_Aim of the task:_ Reproduce the entire listing exactly. Leave the pictures out.

_Supplied material:_
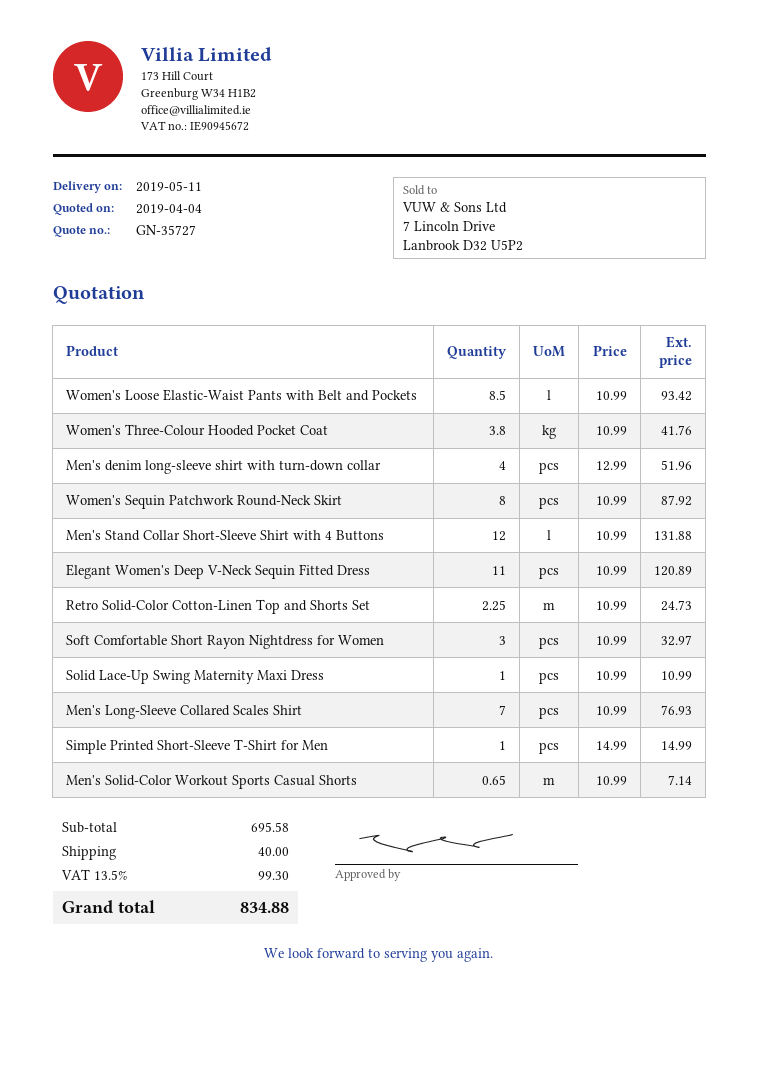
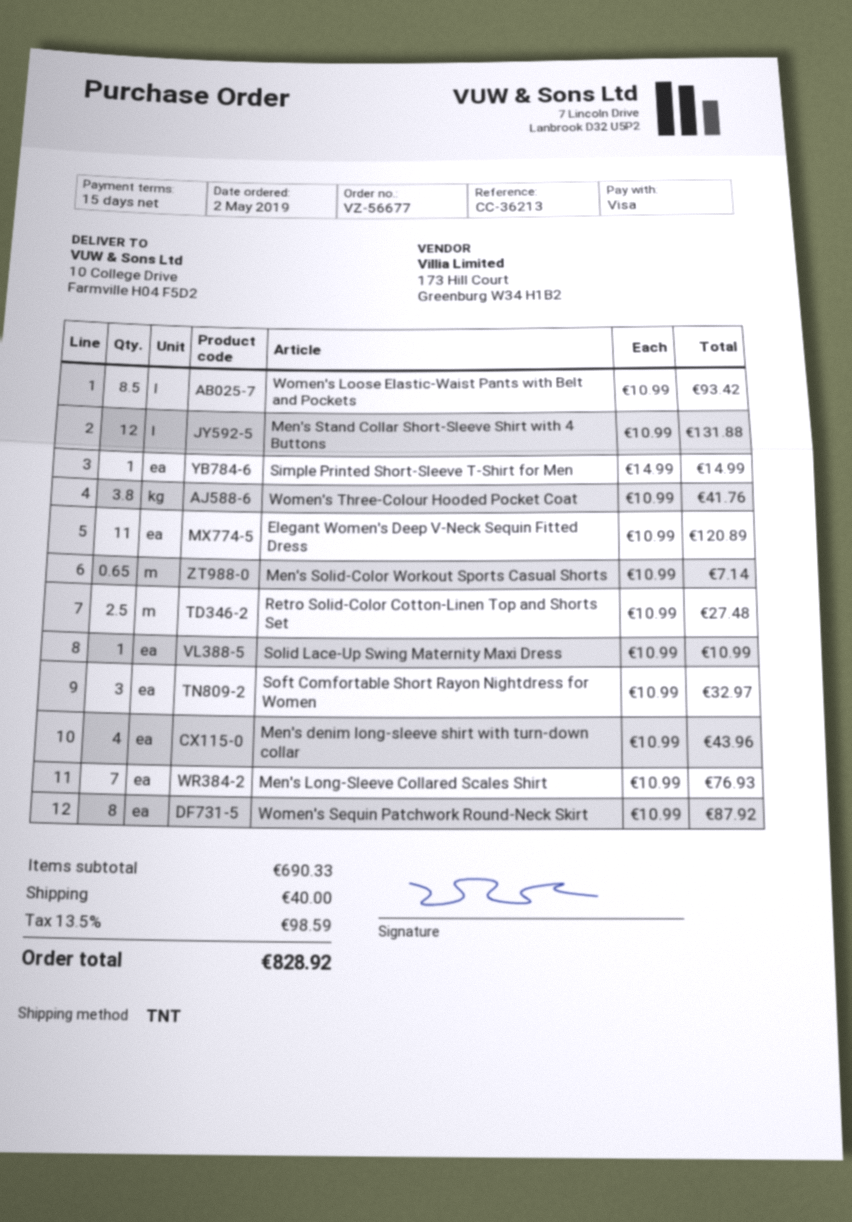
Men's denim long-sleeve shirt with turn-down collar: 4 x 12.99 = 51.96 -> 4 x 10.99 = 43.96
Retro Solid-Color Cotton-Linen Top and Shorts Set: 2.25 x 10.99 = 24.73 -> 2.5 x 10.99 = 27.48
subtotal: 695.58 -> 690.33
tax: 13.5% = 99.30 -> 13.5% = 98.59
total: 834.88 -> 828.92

_Response for this exercise:_
Men's denim long-sleeve shirt with turn-down collar: 4 x 12.99 = 51.96 -> 4 x 10.99 = 43.96
Retro Solid-Color Cotton-Linen Top and Shorts Set: 2.25 x 10.99 = 24.73 -> 2.5 x 10.99 = 27.48
subtotal: 695.58 -> 690.33
tax: 13.5% = 99.30 -> 13.5% = 98.59
total: 834.88 -> 828.92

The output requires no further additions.